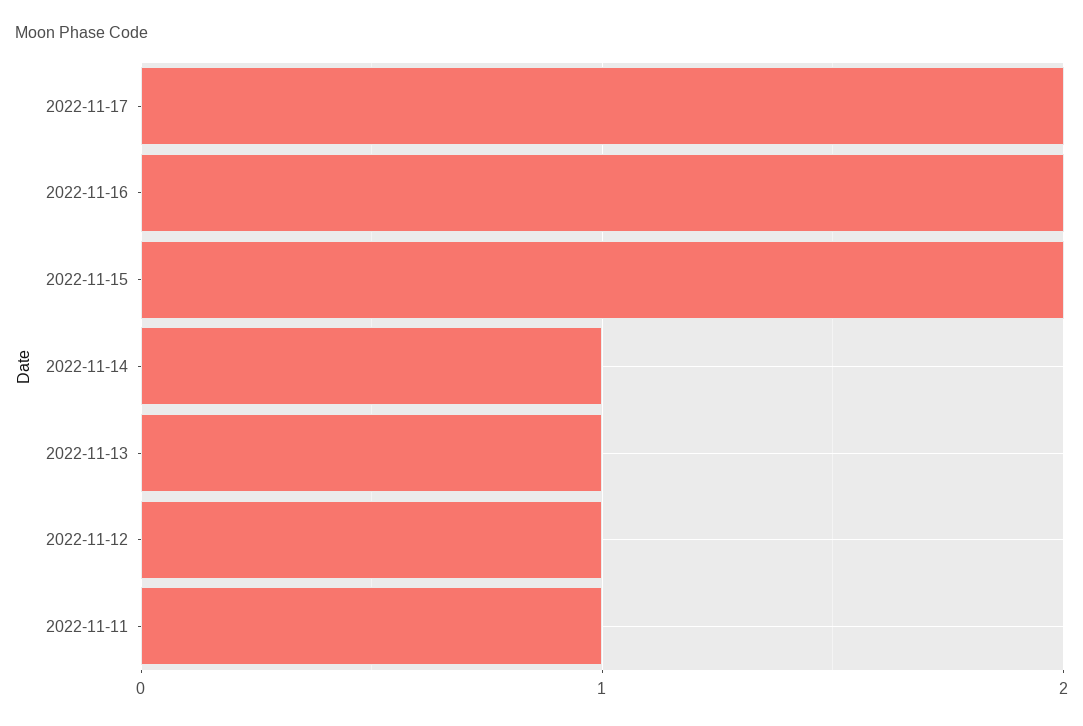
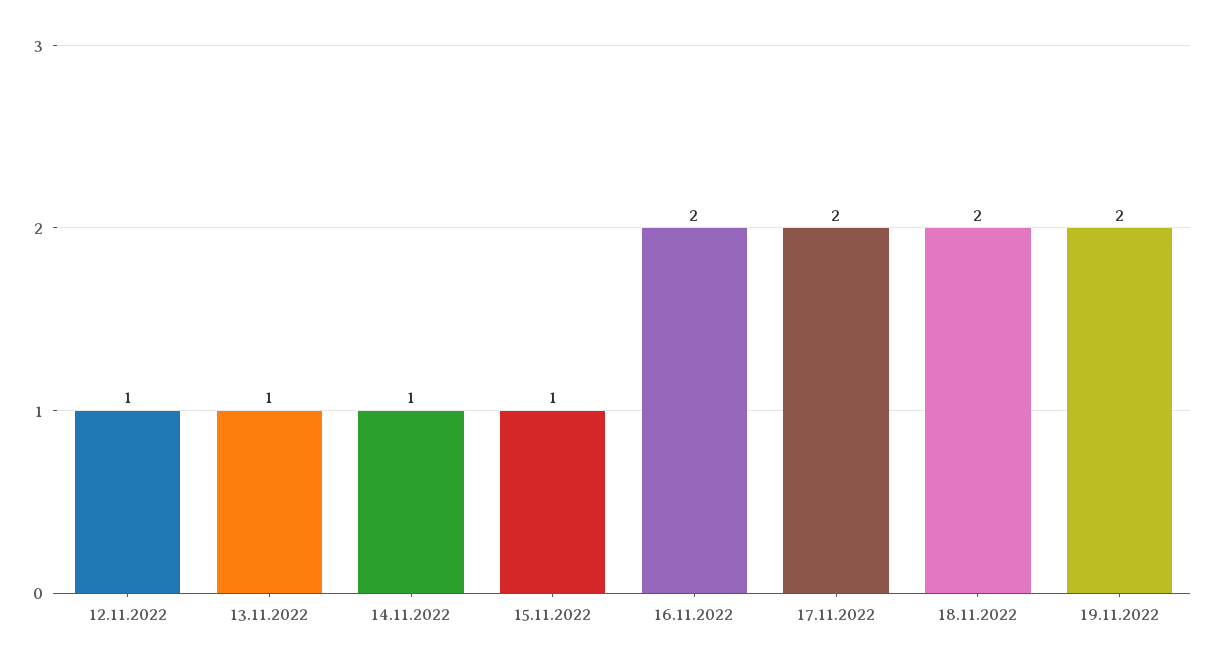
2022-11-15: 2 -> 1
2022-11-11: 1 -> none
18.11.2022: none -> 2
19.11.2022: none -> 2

...

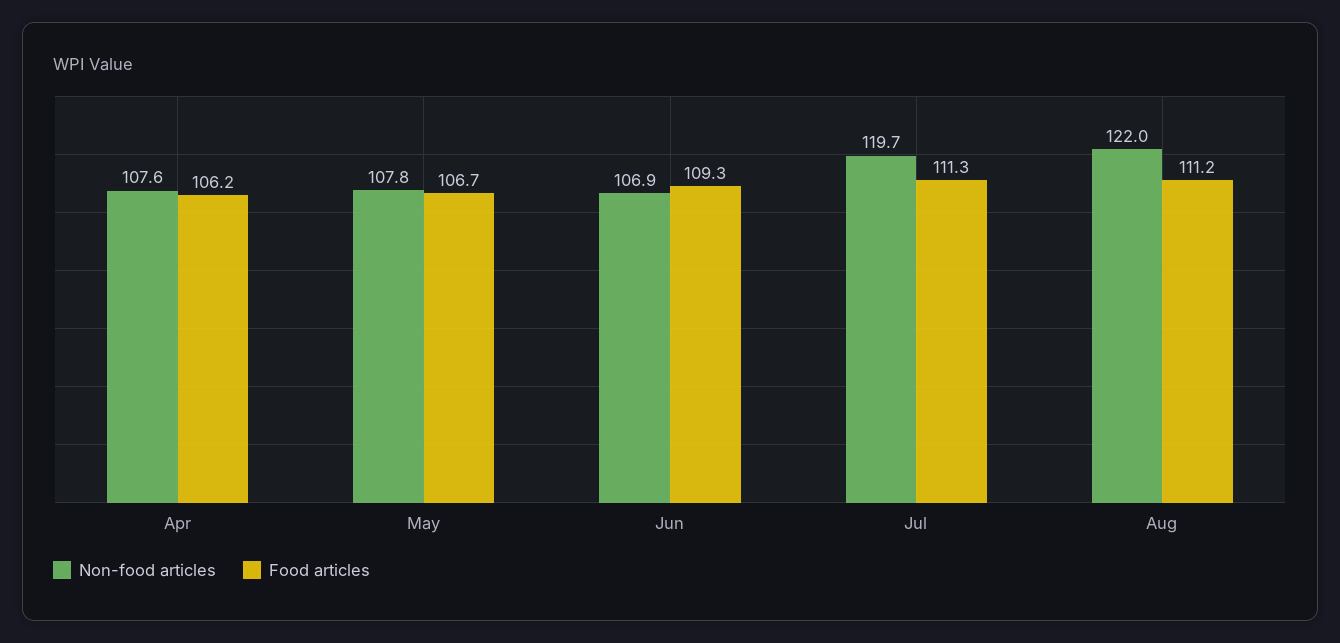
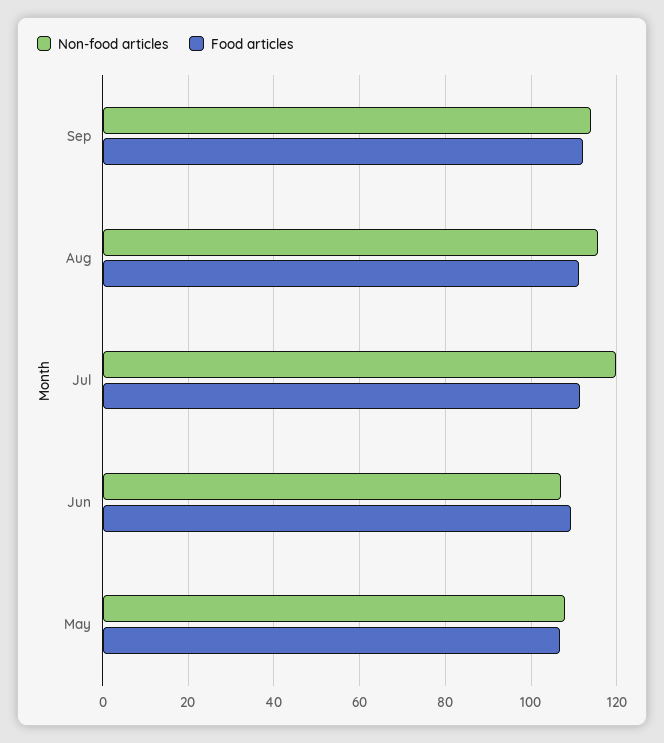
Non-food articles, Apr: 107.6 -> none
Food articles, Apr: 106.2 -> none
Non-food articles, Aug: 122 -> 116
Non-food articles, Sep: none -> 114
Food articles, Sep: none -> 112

* * *

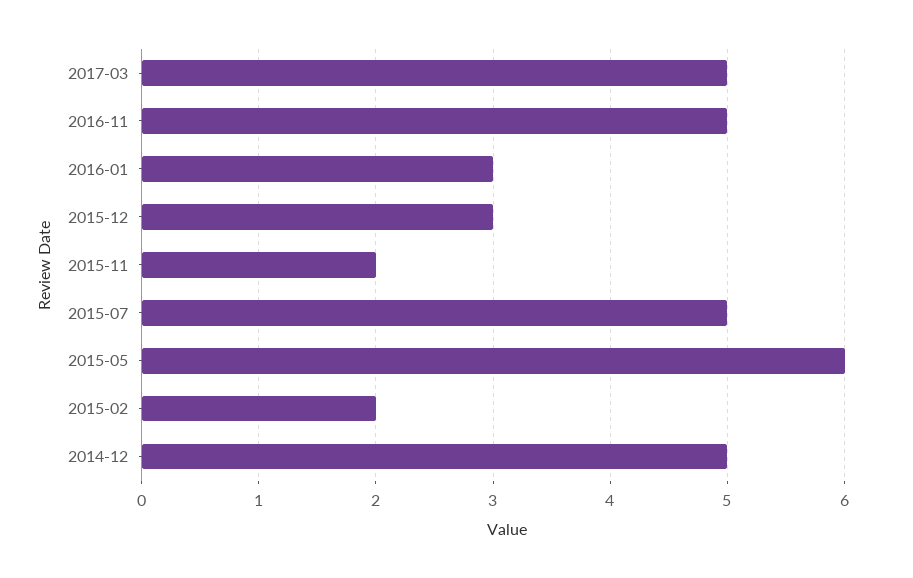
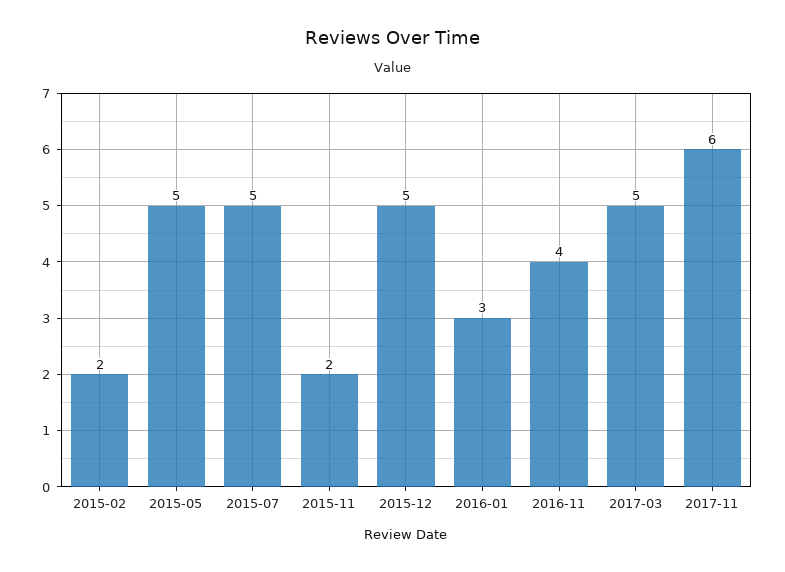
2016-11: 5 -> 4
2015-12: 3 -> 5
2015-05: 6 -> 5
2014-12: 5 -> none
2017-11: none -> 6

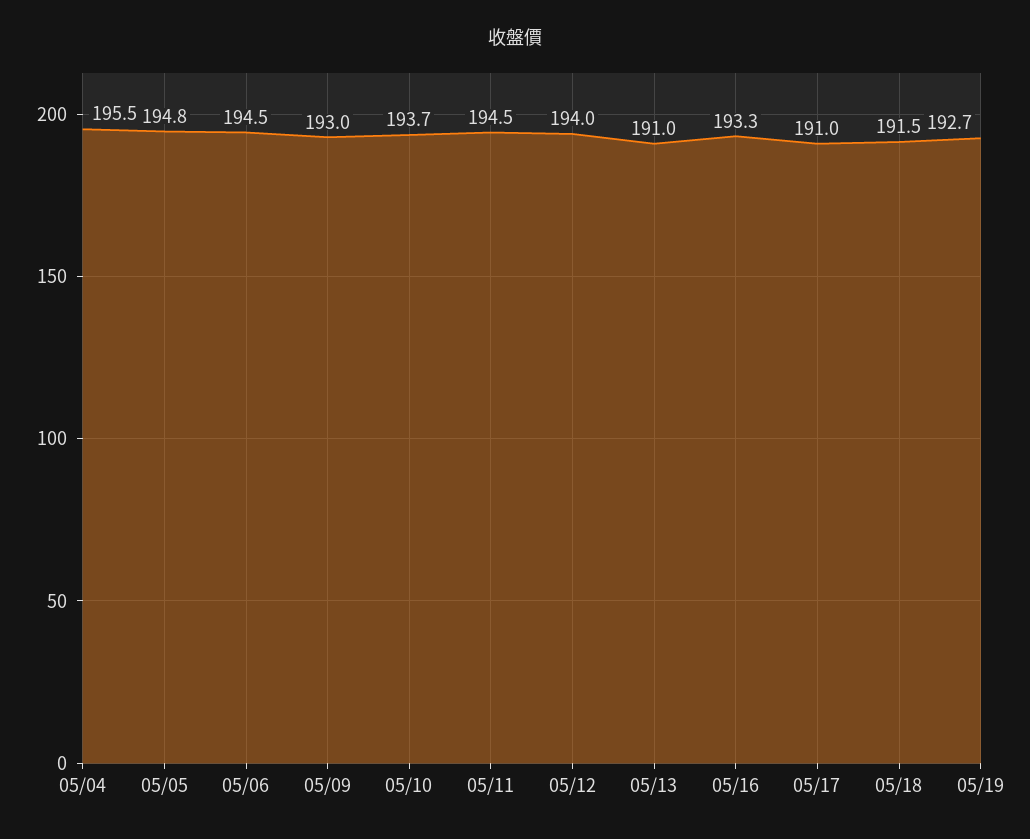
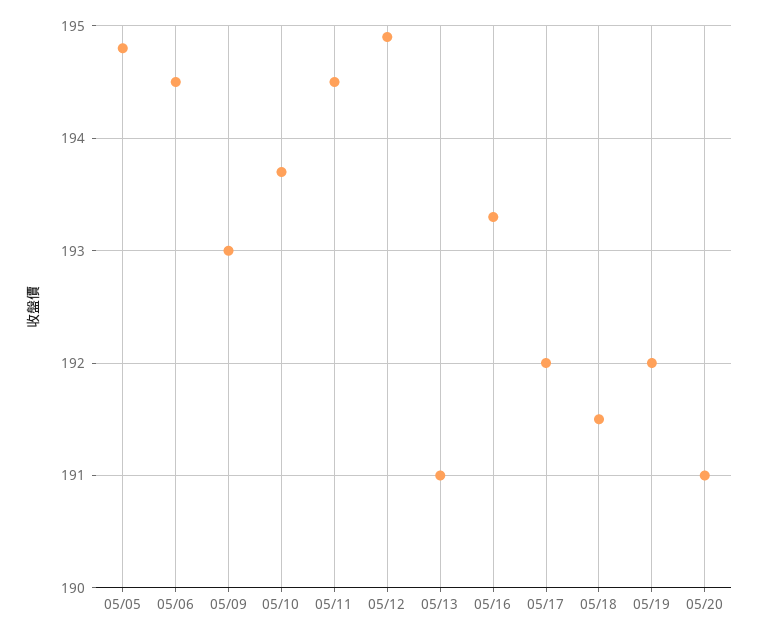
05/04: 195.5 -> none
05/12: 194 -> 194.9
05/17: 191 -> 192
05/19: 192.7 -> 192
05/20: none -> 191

» **PROBLEM DESCRIPTION**:
Set down exactly the lines of the data above, beginning with the line that has "05/04: 195.5 -> none" and ending with the line that has "05/20: none -> 191", and no others.

» **REPLY**:
05/04: 195.5 -> none
05/12: 194 -> 194.9
05/17: 191 -> 192
05/19: 192.7 -> 192
05/20: none -> 191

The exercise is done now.